RECORDS FOR THE EXERCISE: Begin
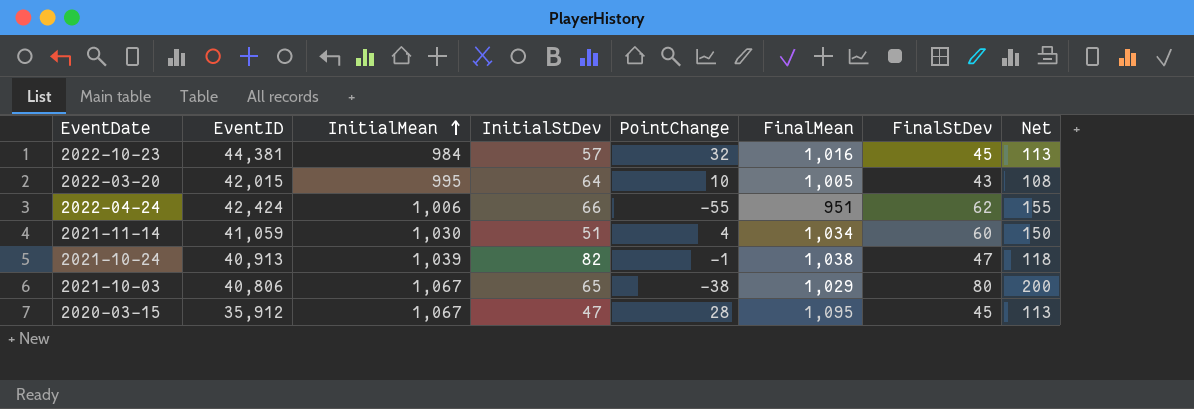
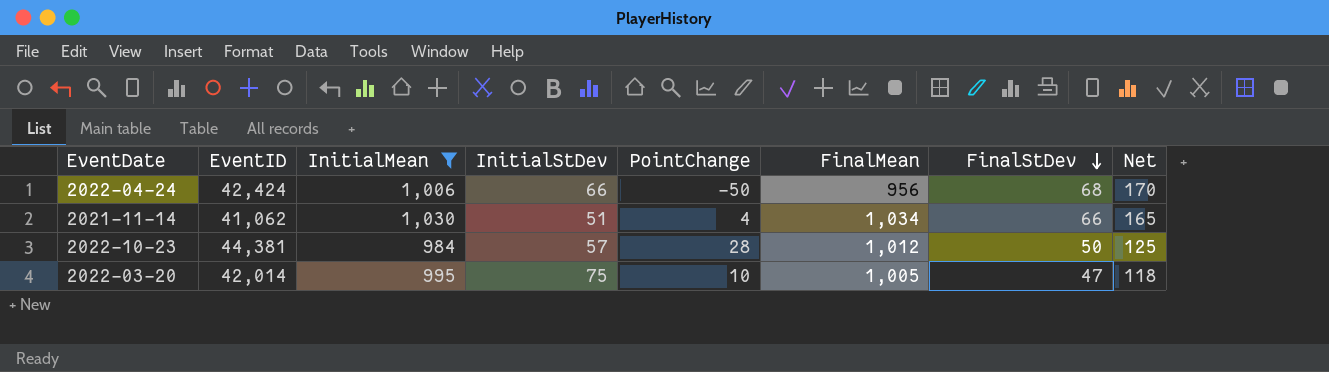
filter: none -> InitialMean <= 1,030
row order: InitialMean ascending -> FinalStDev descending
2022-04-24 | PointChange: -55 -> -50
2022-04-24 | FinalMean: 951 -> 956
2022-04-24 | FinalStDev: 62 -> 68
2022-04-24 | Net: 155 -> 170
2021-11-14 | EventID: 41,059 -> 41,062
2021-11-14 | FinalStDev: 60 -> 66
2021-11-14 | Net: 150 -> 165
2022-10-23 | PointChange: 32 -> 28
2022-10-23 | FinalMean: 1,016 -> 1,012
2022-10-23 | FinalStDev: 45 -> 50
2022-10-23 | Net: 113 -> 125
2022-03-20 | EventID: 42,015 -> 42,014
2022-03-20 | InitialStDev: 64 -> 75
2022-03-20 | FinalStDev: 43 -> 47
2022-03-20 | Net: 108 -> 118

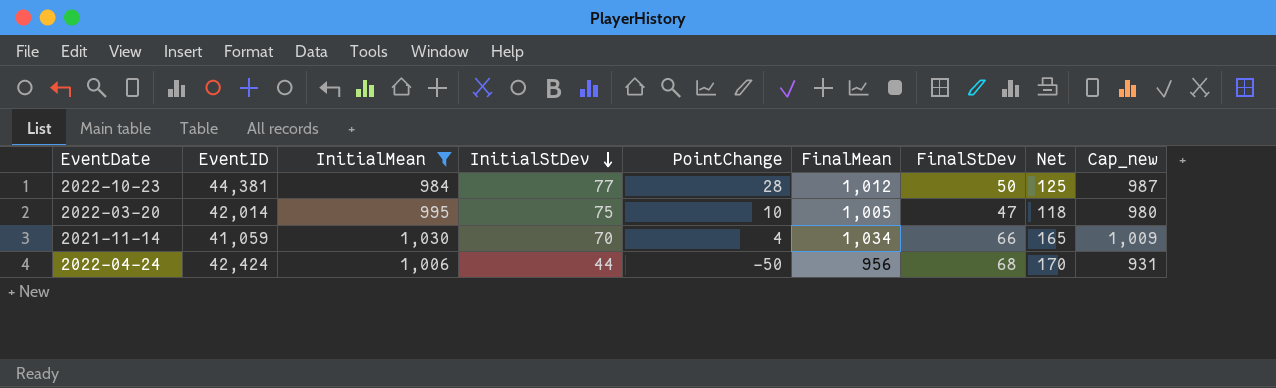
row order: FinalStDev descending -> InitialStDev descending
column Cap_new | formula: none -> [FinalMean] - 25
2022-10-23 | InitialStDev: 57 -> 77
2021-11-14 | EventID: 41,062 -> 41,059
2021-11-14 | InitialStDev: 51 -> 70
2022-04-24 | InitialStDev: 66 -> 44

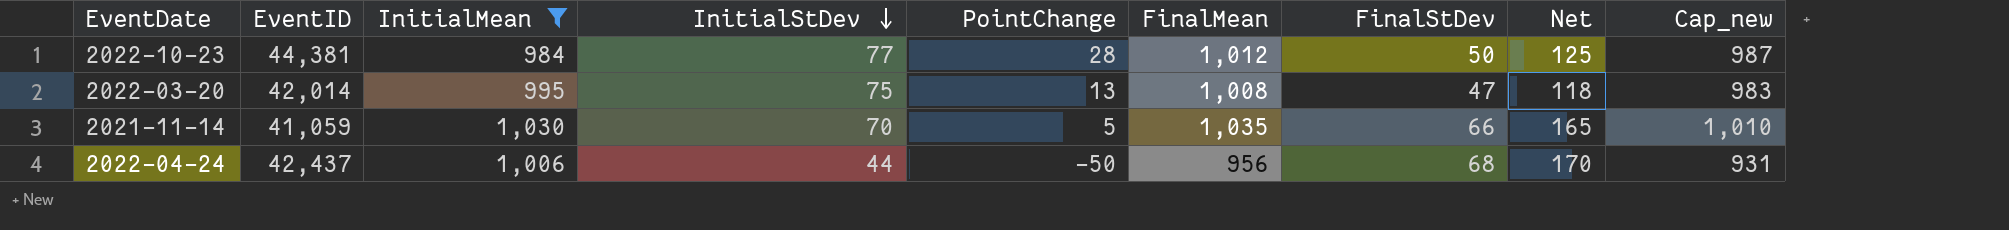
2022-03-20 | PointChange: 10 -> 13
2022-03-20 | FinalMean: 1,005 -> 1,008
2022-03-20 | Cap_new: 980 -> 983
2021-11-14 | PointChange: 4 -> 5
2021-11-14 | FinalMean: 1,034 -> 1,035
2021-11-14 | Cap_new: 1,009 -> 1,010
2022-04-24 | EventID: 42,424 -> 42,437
RECORDS FOR THE EXERCISE: End
DIRECTIONS FOR THIS TASK: Show all lines from the records above where the word "PointChange" occurs.

RESPONSE BOX:
2022-04-24 | PointChange: -55 -> -50
2022-10-23 | PointChange: 32 -> 28
2022-03-20 | PointChange: 10 -> 13
2021-11-14 | PointChange: 4 -> 5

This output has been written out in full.